» Try it: For each record below, set it down exactly but leave out any picture.
+++ Records +++
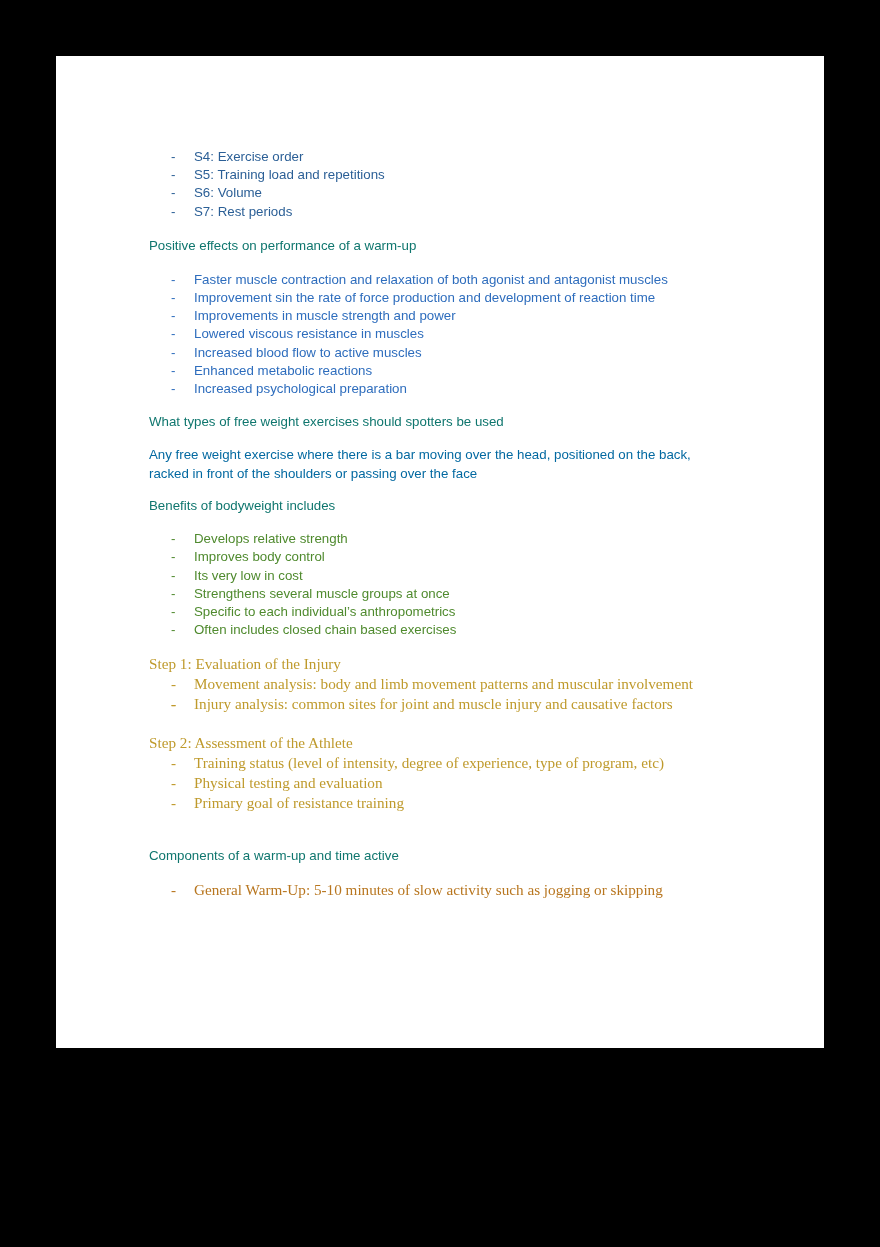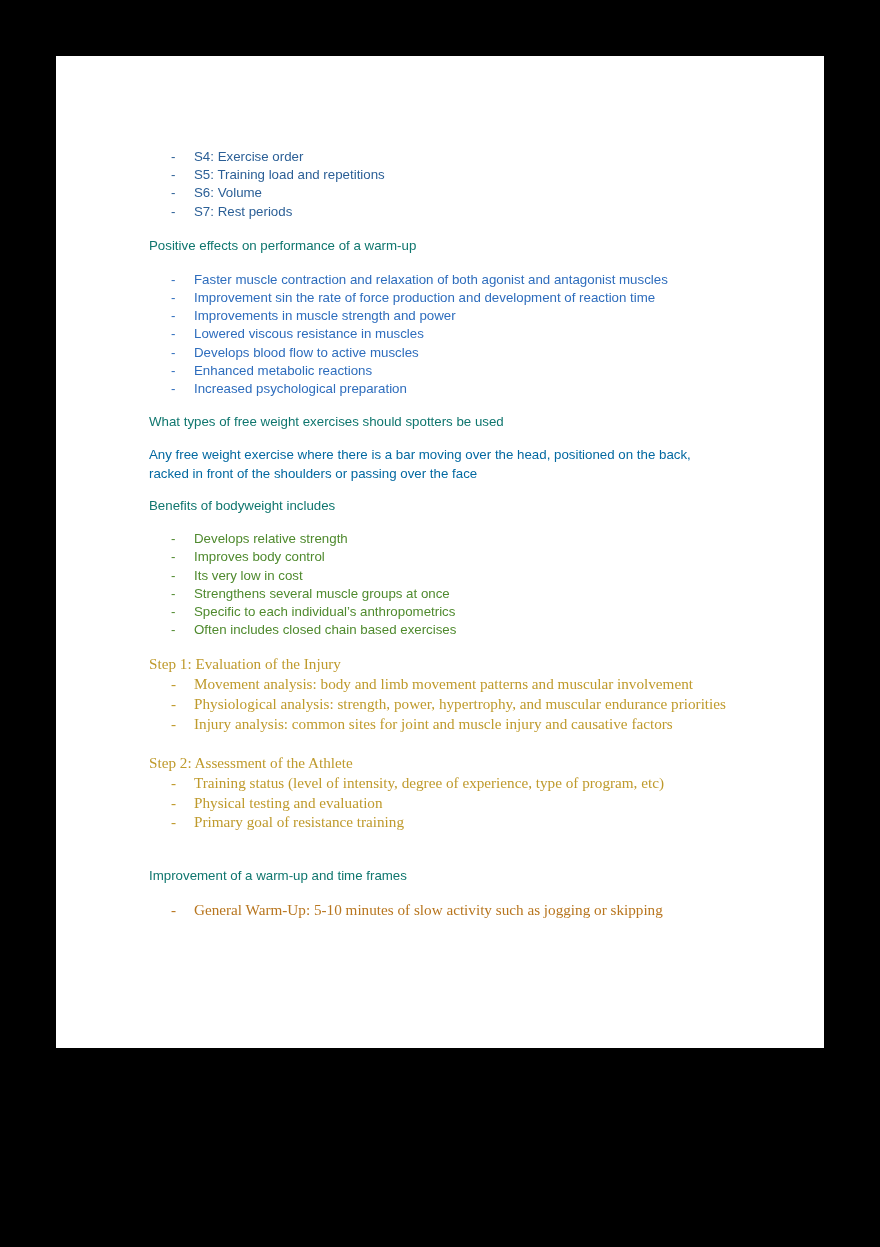"Develops blood flow to active" span { text: Develops -> Increased }
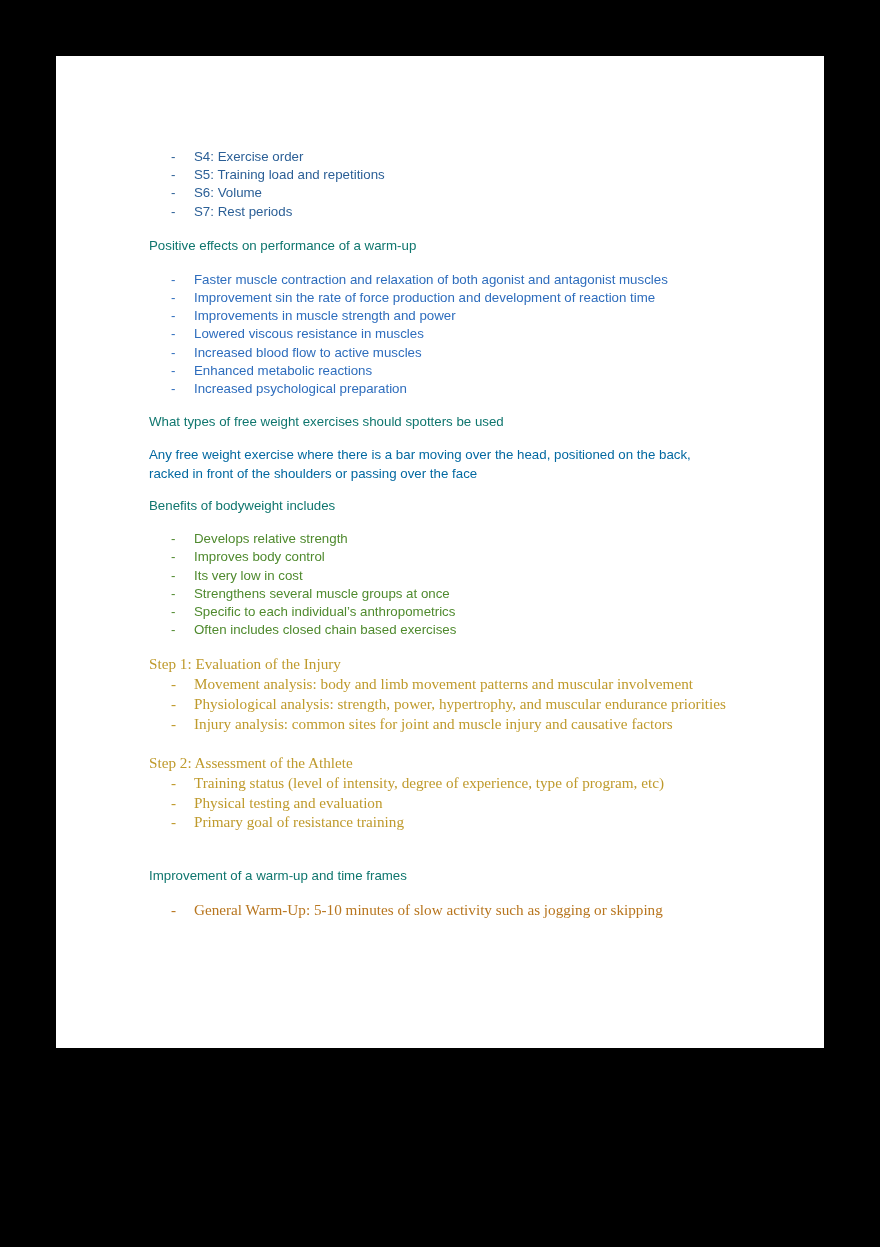"Physiological analysis: strength, power," span { html: <span>Physiological analysis: strength, power, hypertrophy, and muscular endurance priorities</span> -> none }
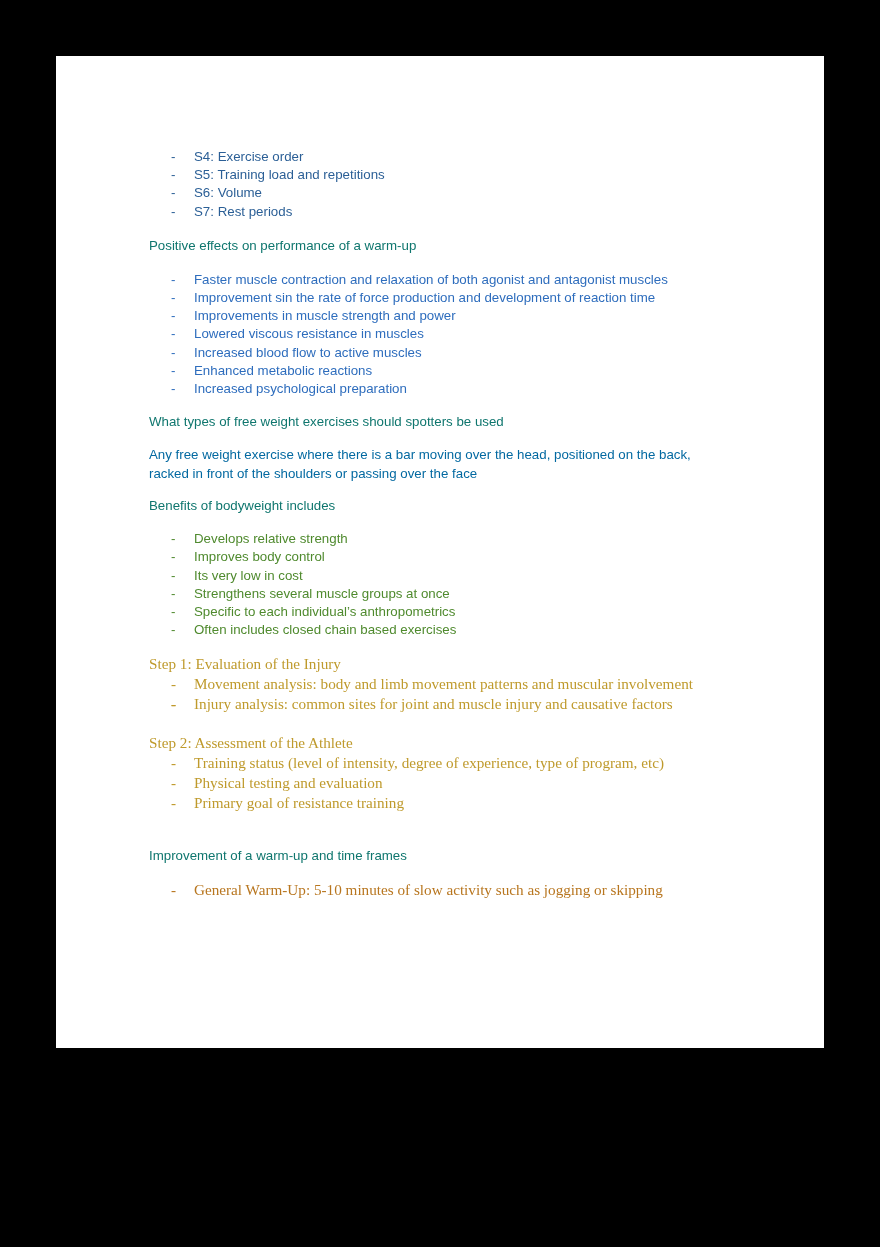"Improvement of a warm-up and" div.heading { text: Improvement of a warm-up and time frames -> Components of a warm-up and time active }
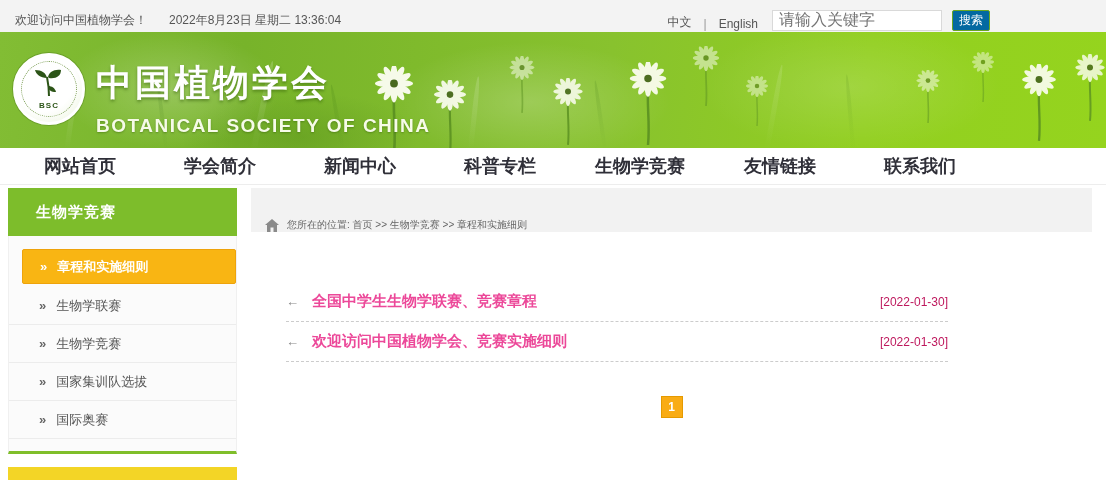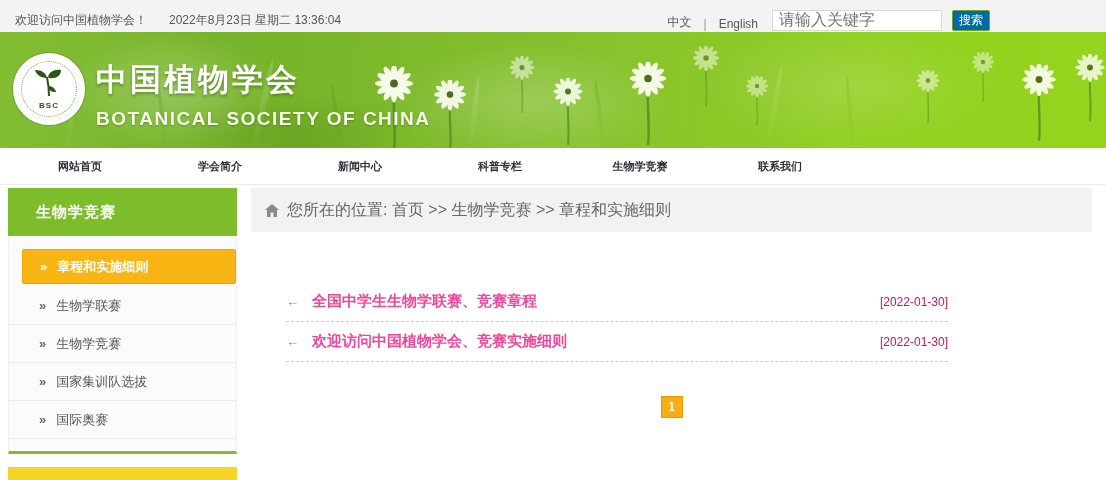"中国植物学会" .site-title { font-size: 31px -> 36px }
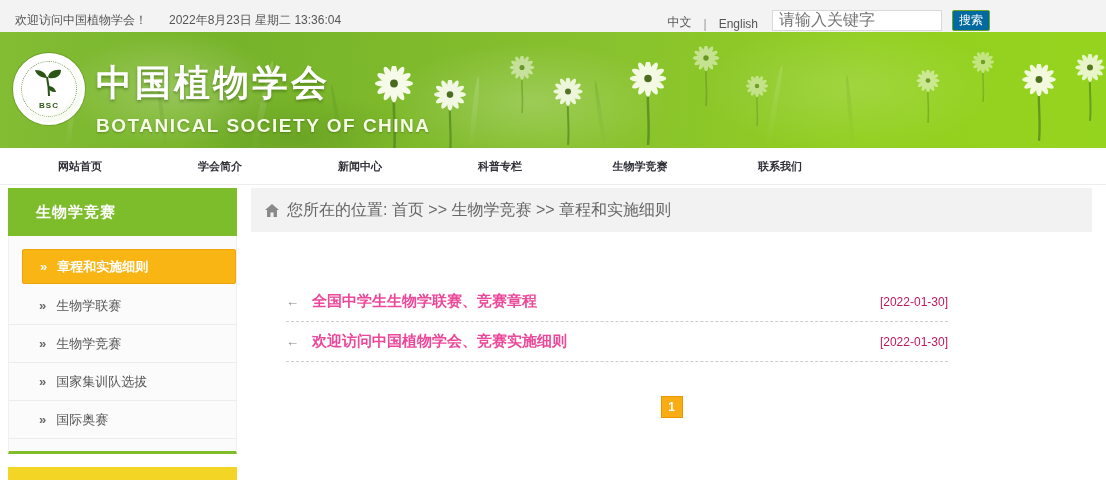"网站首页" .nav-item { font-size: 11px -> 18px }
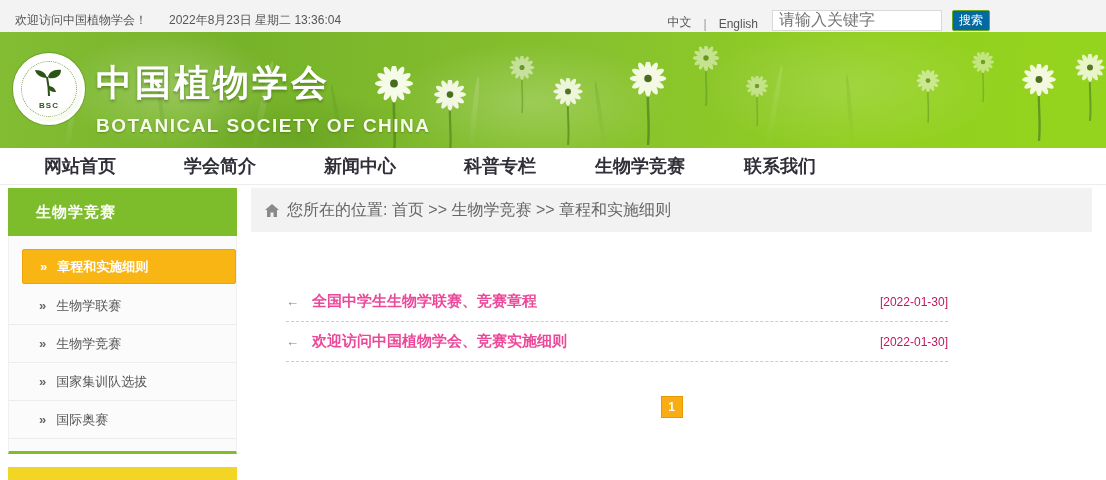"友情链接" a.nav-item { html: none -> <a>友情链接</a> }
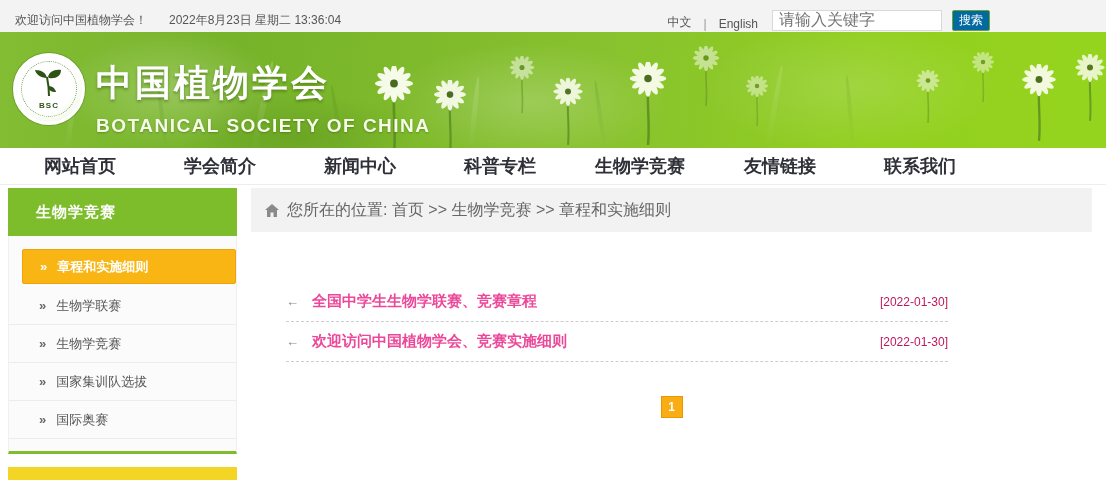"您所在的位置: 首页 >> 生物学竞赛 >>" .breadcrumb { align-items: center -> flex-end; font-size: 16px -> 10px }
+++
» Reply:
"Develops blood flow to active" span { text: Develops -> Increased }
"Physiological analysis: strength, power," span { html: <span>Physiological analysis: strength, power, hypertrophy, and muscular endurance priorities</span> -> none }
"Improvement of a warm-up and" div.heading { text: Improvement of a warm-up and time frames -> Components of a warm-up and time active }
"中国植物学会" .site-title { font-size: 31px -> 36px }
"网站首页" .nav-item { font-size: 11px -> 18px }
"友情链接" a.nav-item { html: none -> <a>友情链接</a> }
"您所在的位置: 首页 >> 生物学竞赛 >>" .breadcrumb { align-items: center -> flex-end; font-size: 16px -> 10px }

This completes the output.